One summer in Colorado, when a black bear decided to stroll alongside my parked Volkswagen convertible, tossing a Twinkie in a far arc over the windshield helped steer the beast away, the correct direction. The Twinkie belonged to my first ex-wife. She loved them very much. We are no longer together, perhaps even because of them.

The best Twinkies of my life have been the ones I didn’t eat. In childhood, they were a kind of mysterious, expensive holiday food, but the holiday was on no calendar. My Danish mother did all the baking, for which she had the same natural aptitude as clubbing seals.  Growing up with woodstoves, the only heat setting she ever learned was Full Fracking On, ignoring the scientific principle that baked goods tend to incinerate at prolonged high temperatures.
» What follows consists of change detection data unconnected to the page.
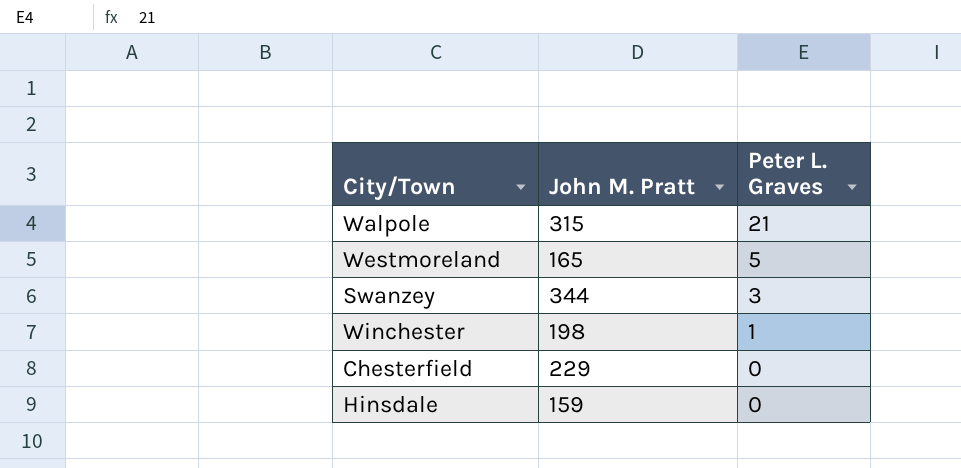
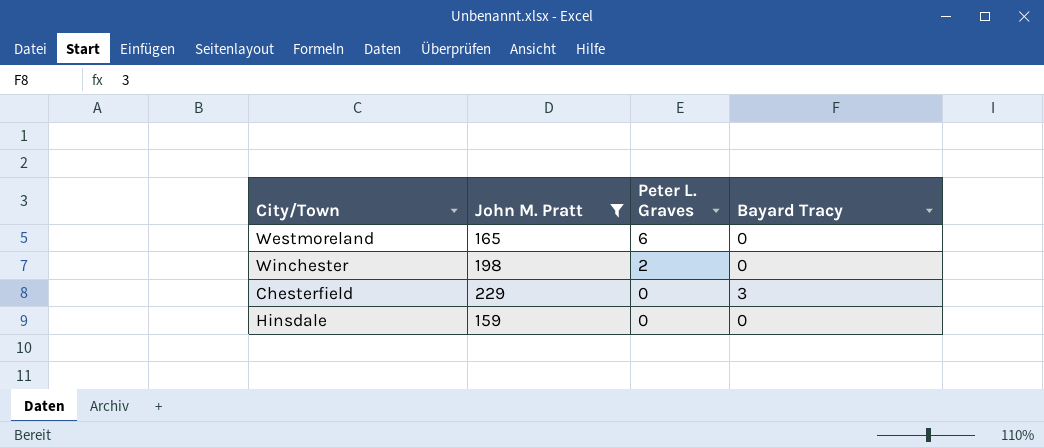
filter: none -> John M. Pratt <= 229
column Bayard Tracy | position: none -> 4
Westmoreland | Peter L. Graves: 5 -> 6
Winchester | Peter L. Graves: 1 -> 2

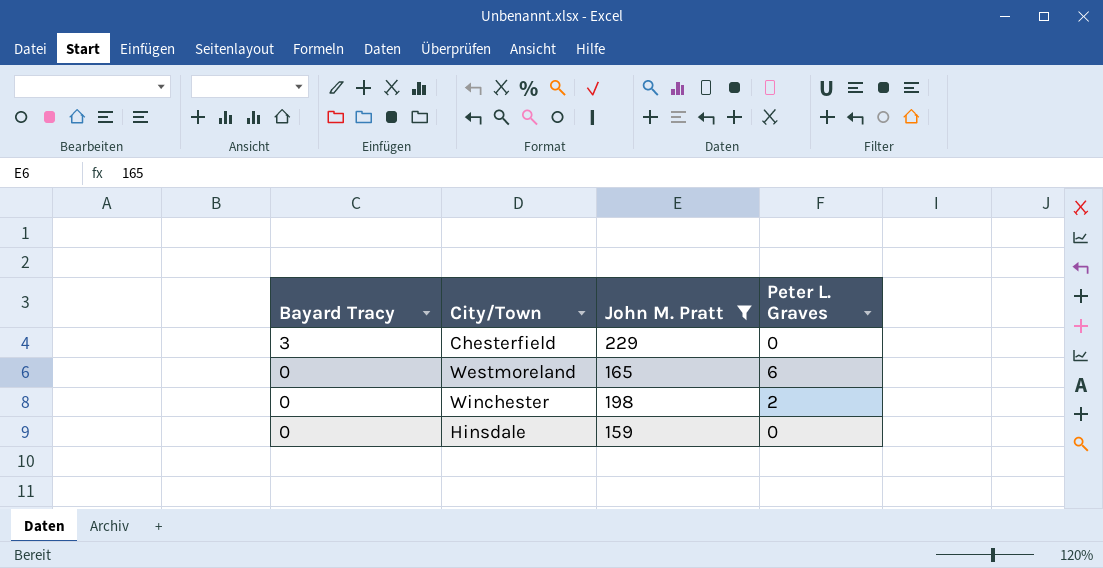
row order: Peter L. Graves descending -> Bayard Tracy descending
column Bayard Tracy | position: 4 -> 1

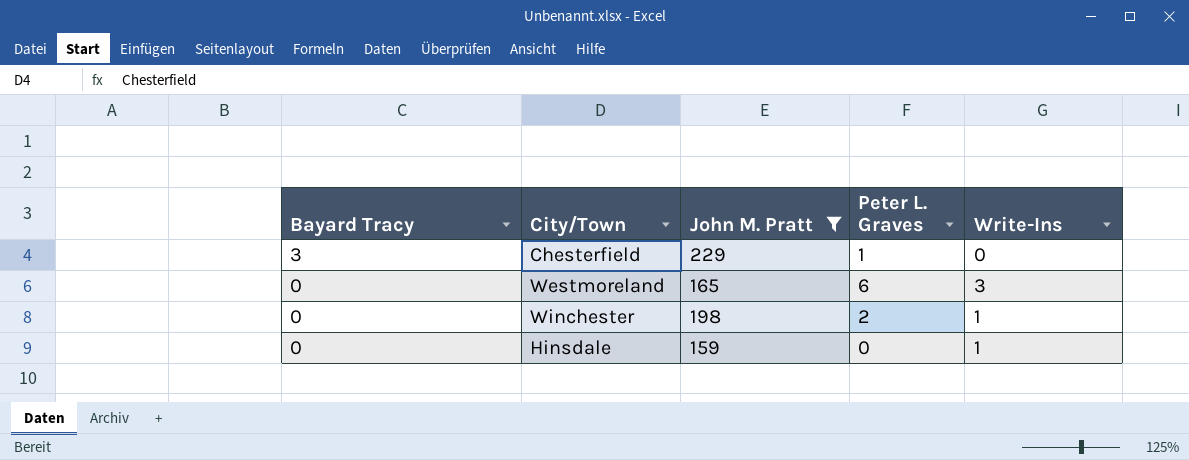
column Write-Ins | position: none -> 5
Chesterfield | Peter L. Graves: 0 -> 1

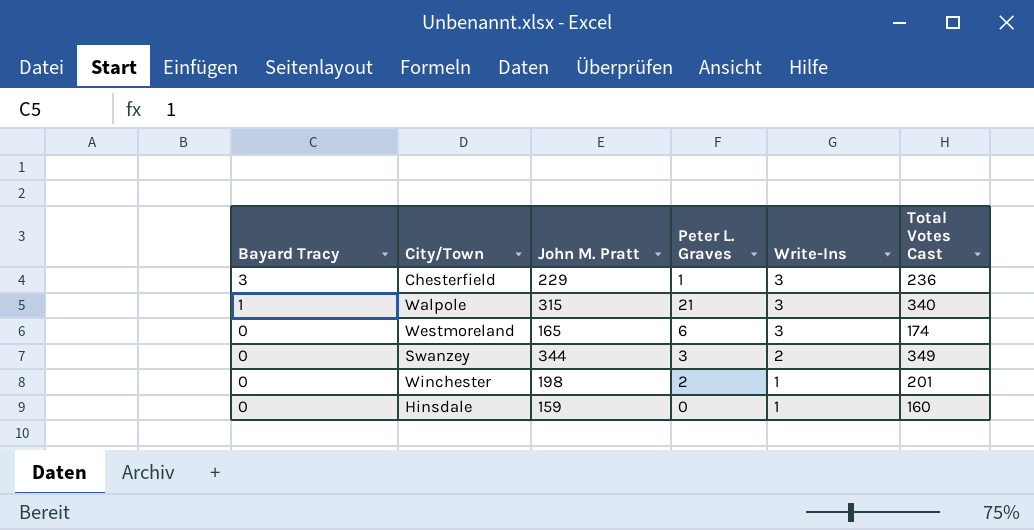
filter: John M. Pratt <= 229 -> none
column Total Votes Cast | formula: none -> [Bayard Tracy] + [John M. Pratt] + [Peter L. Graves] + [Write-Ins]
Chesterfield | Write-Ins: 0 -> 3

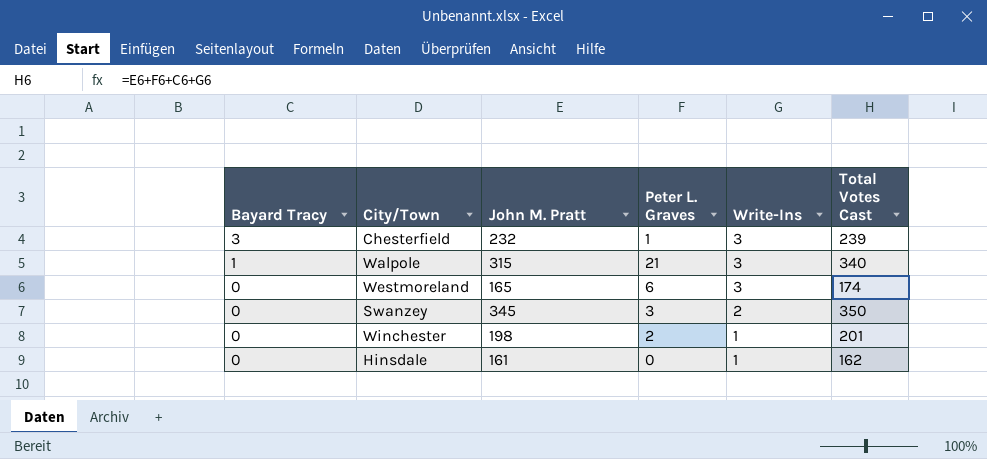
Chesterfield | John M. Pratt: 229 -> 232
Chesterfield | Total Votes Cast: 236 -> 239
Swanzey | John M. Pratt: 344 -> 345
Swanzey | Total Votes Cast: 349 -> 350
Hinsdale | John M. Pratt: 159 -> 161
Hinsdale | Total Votes Cast: 160 -> 162

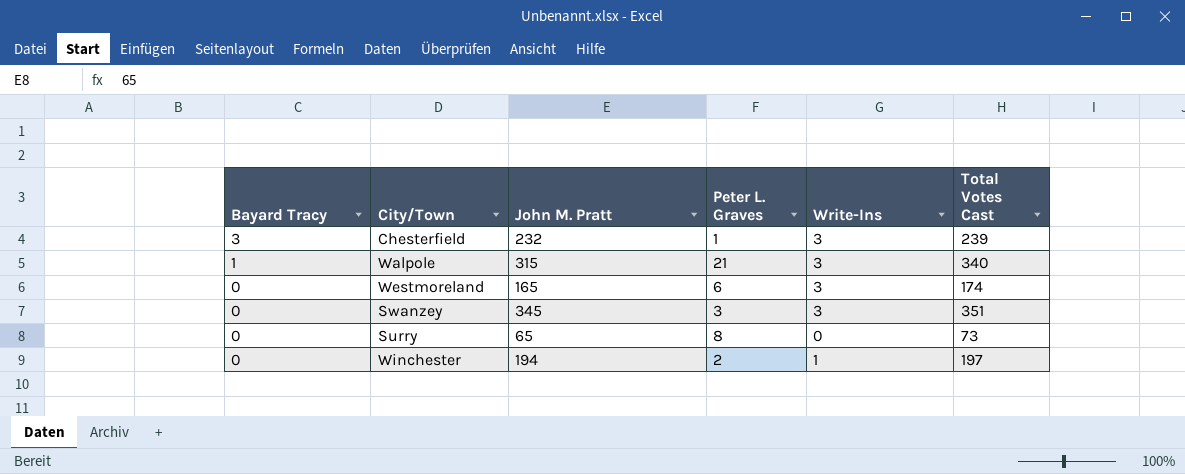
row Hinsdale: 0 | 161 | 0 | 1 | 162 -> none
Swanzey | Write-Ins: 2 -> 3
Swanzey | Total Votes Cast: 350 -> 351
row Surry: none -> 0 | 65 | 8 | 0 | 73
Winchester | John M. Pratt: 198 -> 194
Winchester | Total Votes Cast: 201 -> 197

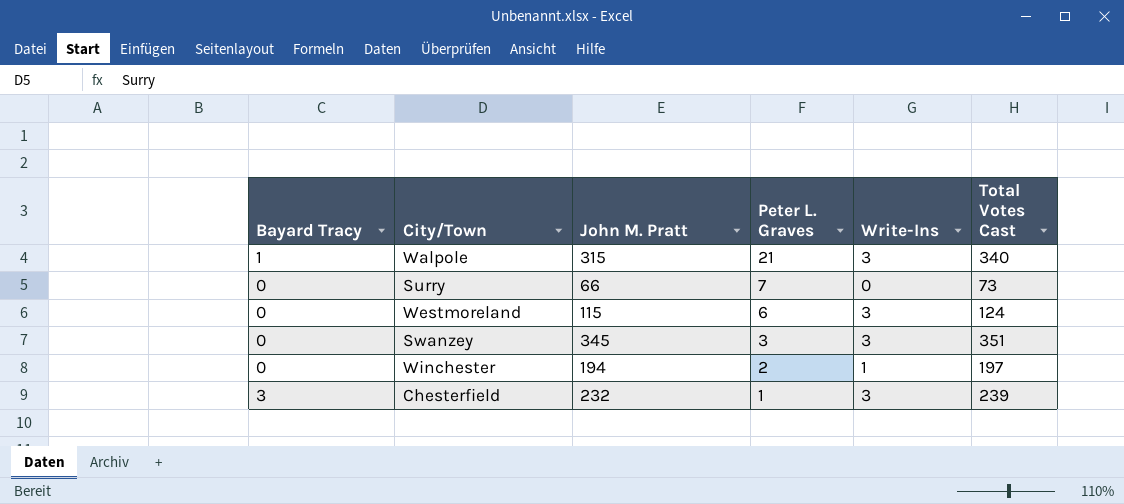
row order: Bayard Tracy descending -> Peter L. Graves descending
Surry | John M. Pratt: 65 -> 66
Surry | Peter L. Graves: 8 -> 7
Westmoreland | John M. Pratt: 165 -> 115
Westmoreland | Total Votes Cast: 174 -> 124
Finding a Twinkie in my school lunch box would have meant the magic holiday had finally arrived. But it never did. My mother’s cookies were tarry, burned ceramic-tile biscuits that the local squirrels walked around.

So in the fifth grade, when I found a Twinkie in the school bathroom, way up on a tiled windowsill, wrapped and uneaten, my amazement and wonder totally redlined, not to return at that intensity for a whole decade…
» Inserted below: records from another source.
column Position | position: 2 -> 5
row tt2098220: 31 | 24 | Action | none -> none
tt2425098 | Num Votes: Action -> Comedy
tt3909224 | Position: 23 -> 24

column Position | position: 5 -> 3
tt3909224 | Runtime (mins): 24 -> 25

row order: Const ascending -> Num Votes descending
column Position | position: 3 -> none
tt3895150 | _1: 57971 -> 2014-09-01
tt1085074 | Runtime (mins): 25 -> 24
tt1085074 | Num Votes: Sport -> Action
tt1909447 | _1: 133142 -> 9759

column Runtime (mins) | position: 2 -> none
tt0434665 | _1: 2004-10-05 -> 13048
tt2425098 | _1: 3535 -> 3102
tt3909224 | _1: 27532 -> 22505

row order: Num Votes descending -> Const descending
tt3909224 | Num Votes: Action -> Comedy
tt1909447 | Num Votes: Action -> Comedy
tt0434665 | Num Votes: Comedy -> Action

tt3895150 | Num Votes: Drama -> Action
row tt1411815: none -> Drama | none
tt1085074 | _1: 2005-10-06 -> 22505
That was the night of my first acid trip. There was a Twinkie on the outdoor table, and after several subjective months of planning, it occurred to me to eat it, somehow.  Everything seemed very simple and basic, full of Zen and the Holy Spirit. Such being the case, eating or not eating that single Twinkie became a moral and philosophical issue.

It followed that if I unwrapped the cellophane and it spoke to me, this would prove its consciousness at some level. I already suspected a degree of sentience, because it had been communicating telepathically about unwrapping it. Eating it was either very wrong, or very right. Somehow it compelled me to open the wrapper, with a label reading “HOSTess.”  I elevated it, to my nose.

The sense of smell is most closely connected to memory, but 300 micrograms of lysergic acid boosts the effect, much like connecting your laptop to all the Crays in Langley. And then a dim, dusty, smelly vision came out from its cranny between my ears, of that long-ago Twinkie on a bathroom sill. Are you kidding, absolutely not. No, I didn’t eat it, not out of logic or good sense, nor even because it was suspect. There was no reason. Maybe it told me not to.

This one said the same, for sure. Not in so many words, perhaps, but I understood what it wanted: to be given as a gift to the universe, set free from the cellophane, not added to the plaque on my arteries. I peeled the wrapper and floated out to the edge of the deck, casting it out into the darkness of the Rocky Mountains. It may have been eaten by Coyote himself, this ancestor of the Last Twinkie Left On Earth. Goodbye, old snack. Epi Ha!